WORK INSTRUCTION: Beginning at the line containing "- A. Training", print every line until the records end, keeping each exactly as it is.
=== SUPPLIED DATA ===
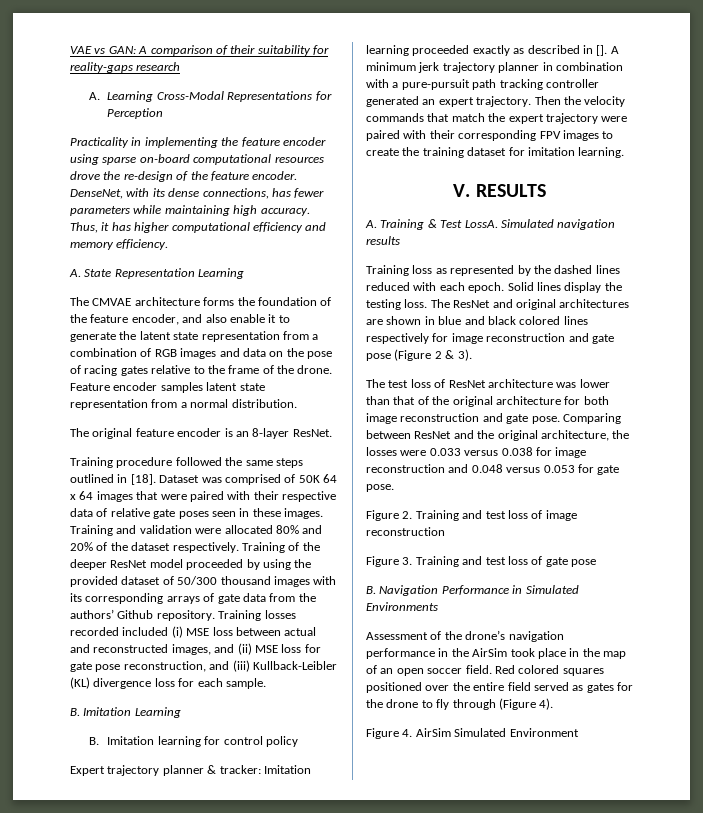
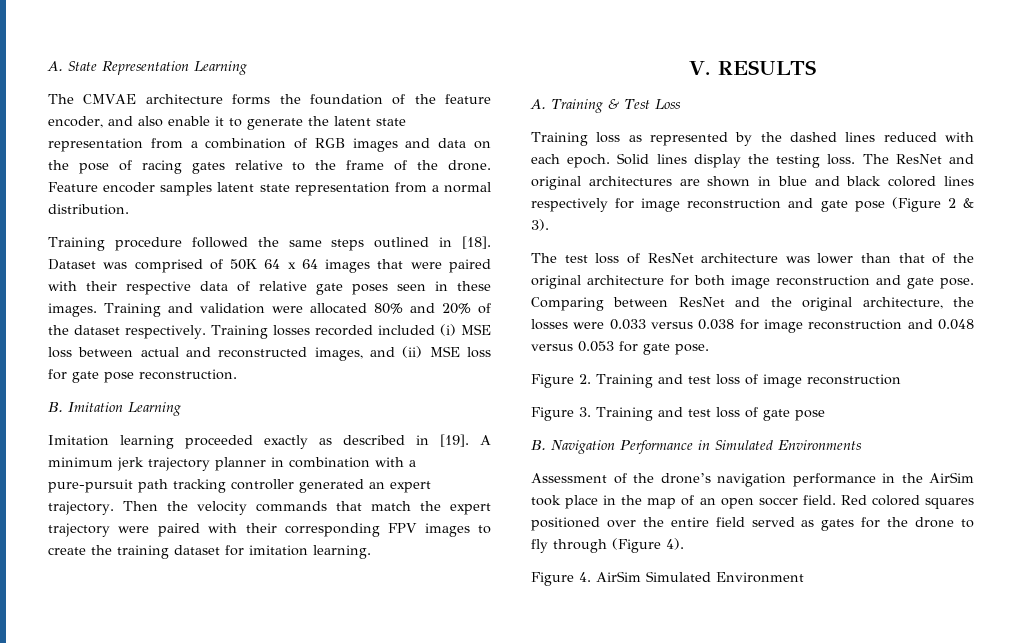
- VAE vs GAN: A comparison of their suitability for reality-gaps research
- A. Learning Cross-Modal Representations for Perception
- Practicality in implementing the feature encoder using sparse on-board computational resources drove the re-design of the feature encoder. DenseNet, with its dense connections, has fewer parameters while maintaining high accuracy. Thus, it has higher computational efficiency and memory efficiency.
- The original feature encoder is an 8-layer ResNet.
- Training of the deeper ResNet model proceeded by using the provided dataset of 50/300 thousand images with its corresponding arrays of gate data from the authors’ Github repository. Training losses recorded included (i) MSE loss between actual and reconstructed images, and (ii) MSE loss for gate pose reconstruction, and (iii) Kullback-Leibler (KL) divergence loss for each sample.
+ Training losses recorded included (i) MSE loss between actual and reconstructed images, and (ii) MSE loss for gate pose reconstruction.
  B. Imitation Learning
- B. Imitation learning for control policy
- Expert trajectory planner & tracker: Imitation learning proceeded exactly as described in [].
+ Imitation learning proceeded exactly as described in [19].
- A. Training & Test LossA. Simulated navigation results
+ A. Training & Test Loss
===
SOLVED PROBLEM:
- A. Training & Test LossA. Simulated navigation results
+ A. Training & Test Loss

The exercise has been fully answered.